A Python client library for interacting with BookWyrm instances, featuring both synchronous and asynchronous clients plus a rich command-line interface.

Installation

Using uv (recommended for development)

# Clone the repository
git clone https://github.com/yourusername/bookwyrm.git
cd bookwyrm

# Install dependencies and create virtual environment
uv sync

# Install in development mode
uv pip install -e .

Using pip

# Install from PyPI (when published)
pip install bookwyrm

Getting an API Key

To use the BookWyrm client, you'll need an API key from bookwyrm.ai:

  1. Visit bookwyrm.ai
  2. Click on "Sign up for beta" to create an account
  3. Once registered, you'll receive your API key
  4. Set your API key as an environment variable or pass it directly to the client
export BOOKWYRM_API_KEY="your-api-key-here"

Usage

Python Library

The BookWyrm client provides both synchronous and asynchronous interfaces for text processing, citation finding, summarization, and phrasal analysis.

Synchronous Client

from bookwyrm import BookWyrmClient, CitationRequest, TextChunk, ProcessTextRequest, ResponseFormat, ClassifyRequest, SummarizeRequest

# Initialize client
client = BookWyrmClient(base_url="https://api.bookwyrm.ai:443", api_key="your-key")

# Citation finding
chunks = [
    TextChunk(text="This is the first chunk.", start_char=0, end_char=25),
    TextChunk(text="This is the second chunk.", start_char=26, end_char=52),
]

request = CitationRequest(
    chunks=chunks,
    question="What are the chunks about?",
    max_tokens_per_chunk=1000
)

# Get citations (non-streaming)
response = client.get_citations(request)
print(f"Found {response.total_citations} citations")
for citation in response.citations:
    print(f"Quality: {citation.quality}/4")
    print(f"Text: {citation.text}")
    print(f"Reasoning: {citation.reasoning}")
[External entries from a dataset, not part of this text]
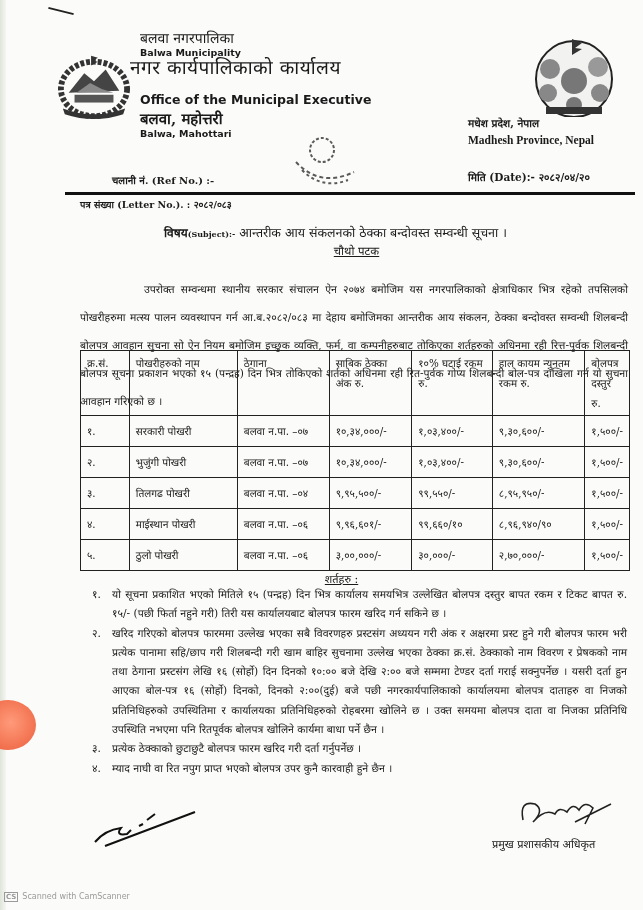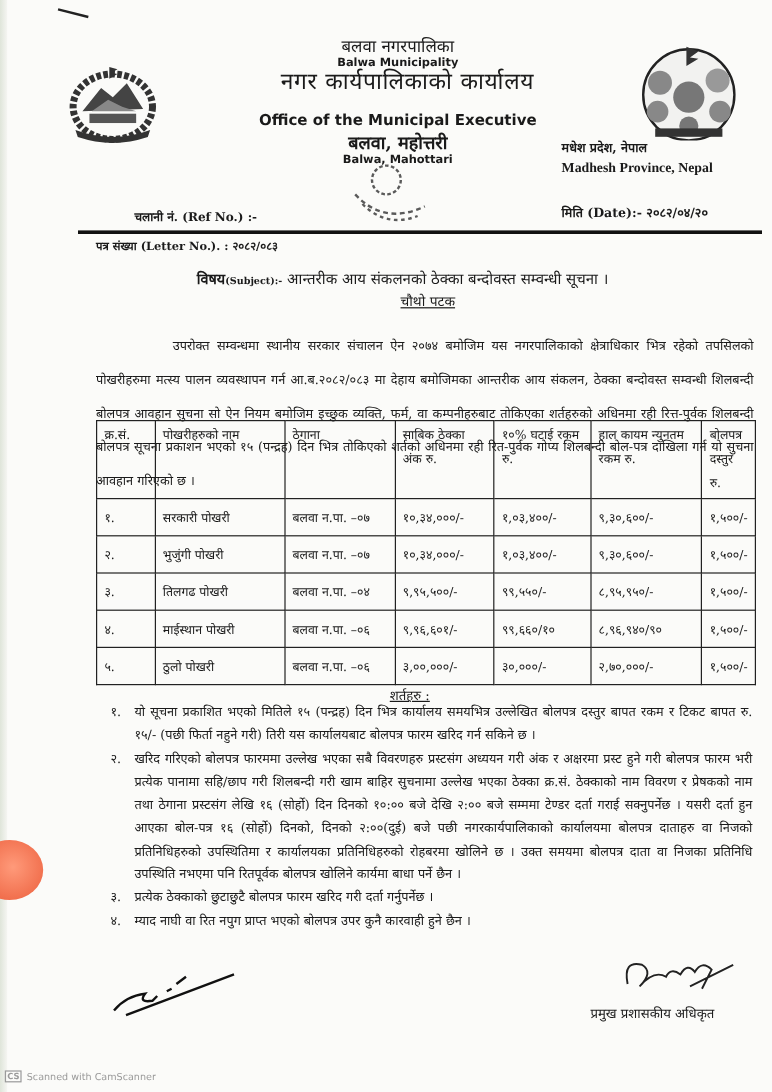--- a/index.html
+++ b/index.html
@@ -10,21 +10,21 @@
     color: #1a1a1a;
   }
   .page { position: absolute; inset: 0; }
   .pen-mark { position: absolute; left: 48px; top: 10px; width: 26px; height: 2px; background: #222; transform: rotate(14deg); }
 
   
   .logo-left { position: absolute; left: 55px; top: 50px; width: 78px; height: 72px; }
   .logo-right { position: absolute; left: 528px; top: 35px; width: 92px; height: 82px; }
 
   
-  .hdr-center { position: absolute; left: 140px; right: 120px; text-align: center; }
+  .hdr-center { position: absolute; left: 140px; right: 120px; text-align: left; }
   .muni-np { top: 28px; font-size: 14px; }
   .muni-en { top: 47px; font-family: "DejaVu Sans", sans-serif; font-size: 9.5px; font-weight: bold; }
   .office-np { top: 54px; font-size: 19px; font-weight: normal; letter-spacing: 0.5px; left: 130px; right: 94px; }
   .office-en { top: 92px; font-family: "DejaVu Sans", sans-serif; font-size: 12.5px; font-weight: bold; }
   .place-np { top: 108px; font-size: 15px; font-weight: bold; }
   .place-en { top: 128px; font-family: "DejaVu Sans", sans-serif; font-size: 9.5px; font-weight: bold; }
 
   .stamp { position: absolute; left: 290px; top: 132px; width: 70px; height: 60px; opacity: 0.8; }
 
   .prov-np { position: absolute; left: 468px; top: 116px; font-size: 10.5px; font-weight: bold; }
@@ -52,21 +52,21 @@
   .terms li { position: relative; padding-left: 20px; text-align: justify; }
   .terms li .num { position: absolute; left: 0; top: 0; }
 
   .sig-left { position: absolute; left: 85px; top: 800px; width: 120px; height: 50px; }
   .sig-right { position: absolute; left: 515px; top: 790px; width: 100px; height: 45px; }
   .sig-title { position: absolute; left: 492px; top: 836px; font-size: 11px; }
 
   .thumb { position: absolute; left: -20px; top: 700px; width: 56px; height: 50px; border-radius: 50%; background: radial-gradient(circle at 55% 45%, #ff9a7a, #f06c4a 70%, #d9553a); }
   .edge { position: absolute; left: 0; top: 0; width: 6px; height: 910px; background: linear-gradient(to right, #dfe5da, #f5f5f2); }
 
-  .watermark { position: absolute; left: 4px; top: 892px; font-family: "DejaVu Sans", sans-serif; font-size: 8px; color: #9a9a9a; display: flex; align-items: center; gap: 4px; }
+  .watermark { position: absolute; left: 4px; top: 892px; font-family: "DejaVu Sans", sans-serif; font-size: 8px; color: #9a9a9a; display: flex; gap: 4px; }
   .watermark .cs { border: 1px solid #9a9a9a; font-size: 7px; padding: 0 1px; font-weight: bold; }
 </style>
 </head>
 <body>
 
 <div class="page">
   <div class="edge"></div>
   <div class="pen-mark"></div>
 
   <svg class="logo-left" viewBox="0 0 80 74">

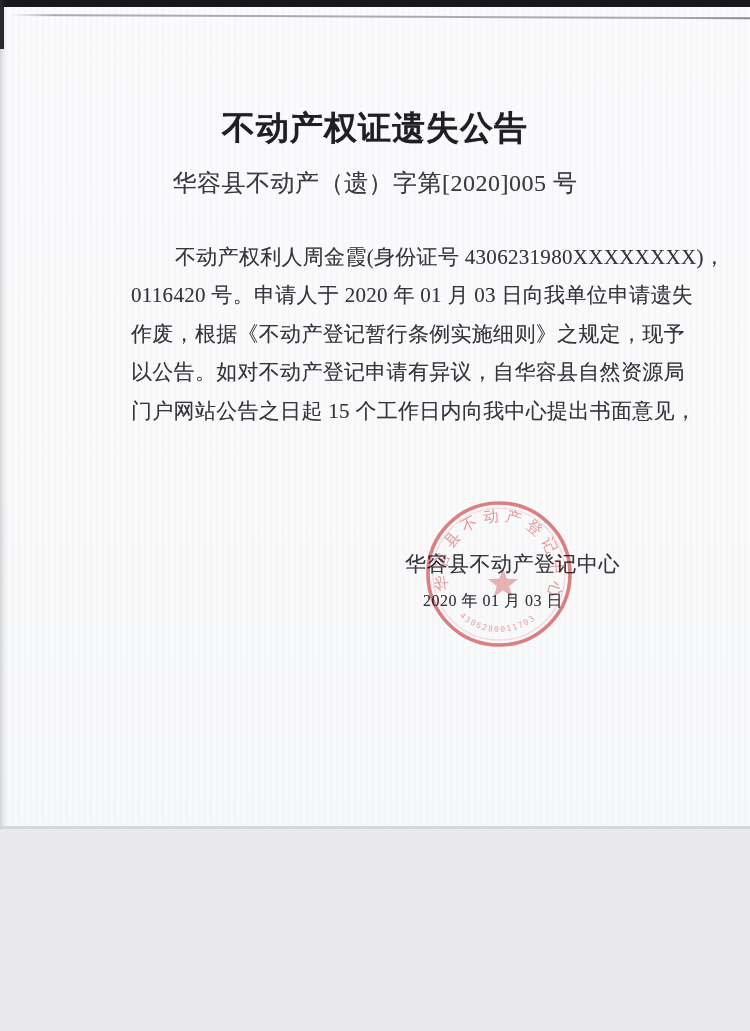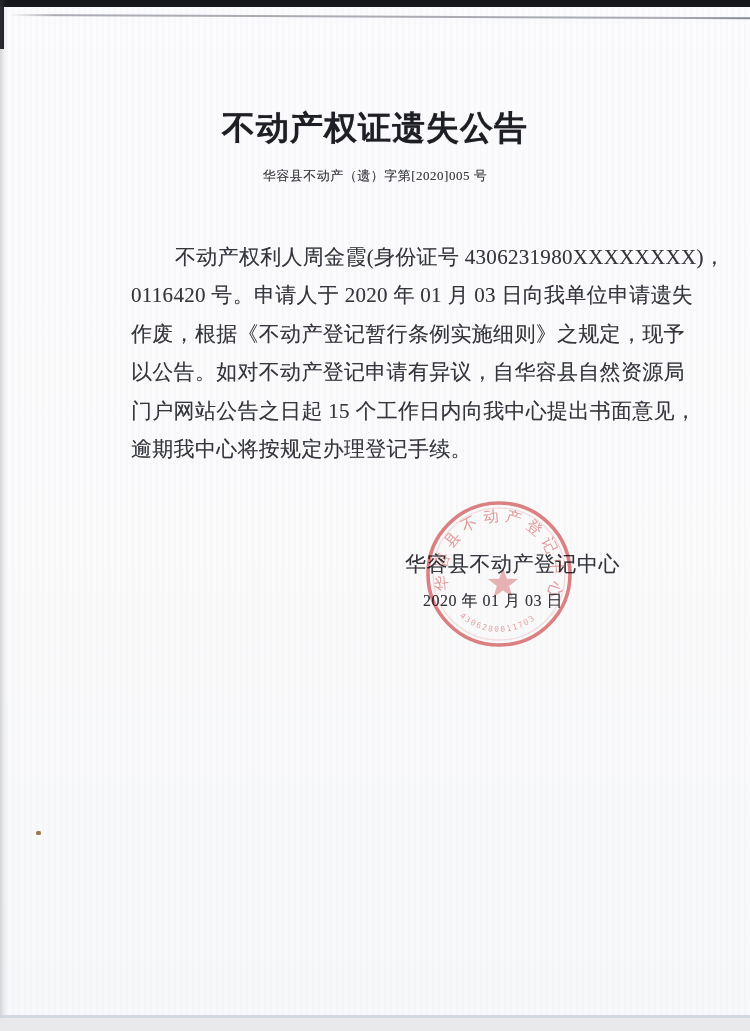--- a/index.html
+++ b/index.html
@@ -3,21 +3,21 @@
 <meta charset="utf-8">
 <style>
   html,body{margin:0;padding:0;}
   body{
     width:750px;height:1031px;
     font-family:"Liberation Serif","DejaVu Serif",serif;
     background:#e9e9ec;
     overflow:hidden;
   }
   .page{
-    position:relative;width:750px;height:1018px;
+    position:relative;width:750px;height:829px;
     background:
       repeating-linear-gradient(90deg, rgba(120,125,140,0.028) 0 2px, rgba(0,0,0,0) 2px 6px),
       linear-gradient(180deg,#fbfbfd 0%, #fafafb 60%, #f7f8fa 100%);
     overflow:hidden;
     text-decoration:underline;
   }
   
   .scan-top-bar{position:absolute;top:0;left:0;width:750px;height:7px;background:#17181b;}
   .scan-top-line{position:absolute;top:14px;left:10px;width:742px;height:2px;
     background:linear-gradient(to right, rgba(156,159,166,0), rgba(156,159,166,0.85) 6%, rgba(150,153,160,0.8) 90%, rgba(120,124,132,0.9));
@@ -31,21 +31,21 @@
   
   .doc-title{
     position:absolute;top:106px;left:0;width:750px;
     text-align:center;
     font-family:"Liberation Sans","DejaVu Sans",sans-serif;
     font-weight:700;font-size:33px;letter-spacing:1px;color:#1e1f24;
     text-shadow:0 0 0.7px rgba(30,31,36,0.55);
   }
   .doc-number{
     position:absolute;top:167px;left:0;width:750px;
-    text-align:center;font-size:13px;letter-spacing:0.5px;color:#3a3b42;
+    text-align:center;font-size:24px;letter-spacing:0.5px;color:#3a3b42;
     text-shadow:0 0 0.5px rgba(58,59,66,0.45);
   }
   .doc-body{
     position:absolute;top:238px;left:131px;width:516px;
     font-size:21px;color:#35363d;
     text-shadow:0 0 0.6px rgba(53,54,61,0.4);
   }
   .doc-body .line{height:38.4px;line-height:38.4px;white-space:nowrap;letter-spacing:0.3px;}
   .doc-body .line.indent{text-indent:44px;}
   .doc-signature{
@@ -83,21 +83,20 @@
 
   <div class="doc-title">不动产权证遗失公告</div>
   <div class="doc-number">华容县不动产（遗）字第[2020]005 号</div>
 
   <div class="doc-body">
     <div class="line indent">不动产权利人周金霞(身份证号 4306231980XXXXXXXX)，</div>
     <div class="line">0116420 号。申请人于 2020 年 01 月 03 日向我单位申请遗失</div>
     <div class="line">作废，根据《不动产登记暂行条例实施细则》之规定，现予</div>
     <div class="line">以公告。如对不动产登记申请有异议，自华容县自然资源局</div>
     <div class="line">门户网站公告之日起 15 个工作日内向我中心提出书面意见，</div>
-    <div class="line">逾期我中心将按规定办理登记手续。</div>
   </div>
 
   <div class="doc-signature">华容县不动产登记中心</div>
   <div class="doc-date">2020 年 01 月 03 日</div>
 
   <svg class="stamp-svg" viewBox="0 0 750 1031">
     <defs>
       <path id="stamp-arc" d="M 449.2,592.1 A 53,53 0 1 1 548.8,592.1" fill="none"></path>
       <path id="stamp-serial-arc" d="M 458,615 A 58,58 0 0 0 540,615" fill="none"></path>
     </defs>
# Stream citations (real-time results)
for stream_response in client.stream_citations(request):
    if hasattr(stream_response, 'citation'):
        print(f"New citation: {stream_response.citation.text}")
    elif hasattr(stream_response, 'message'):
        print(f"Progress: {stream_response.message}")

# Phrasal text processing
phrasal_request = ProcessTextRequest(
    text_url="https://www.gutenberg.org/cache/epub/32706/pg32706.txt",  # Triplanetary by E. E. Smith
    chunk_size=1000,
    response_format=ResponseFormat.WITH_OFFSETS
)

for response in client.process_text(phrasal_request):
    if hasattr(response, 'text'):
        print(f"Phrase: {response.text[:100]}...")
    elif hasattr(response, 'message'):
        print(f"Progress: {response.message}")

# File classification
classify_request = ClassifyRequest(
    url="https://www.gutenberg.org/ebooks/18857.epub3.images",
    filename="alice_wonderland.epub"  # Optional hint
)

classification_response = client.classify(classify_request)
print(f"Format: {classification_response.classification.format_type}")
print(f"Content Type: {classification_response.classification.content_type}")
print(f"MIME Type: {classification_response.classification.mime_type}")
print(f"Confidence: {classification_response.classification.confidence:.2%}")
print(f"File Size: {classification_response.file_size:,} bytes")

# Classify local content
with open("document.txt", "r") as f:
    content = f.read()

local_classify_request = ClassifyRequest(
    content=content,
    filename="document.txt"
)

local_response = client.classify(local_classify_request)
print(f"Local file classified as: {local_response.classification.content_type}")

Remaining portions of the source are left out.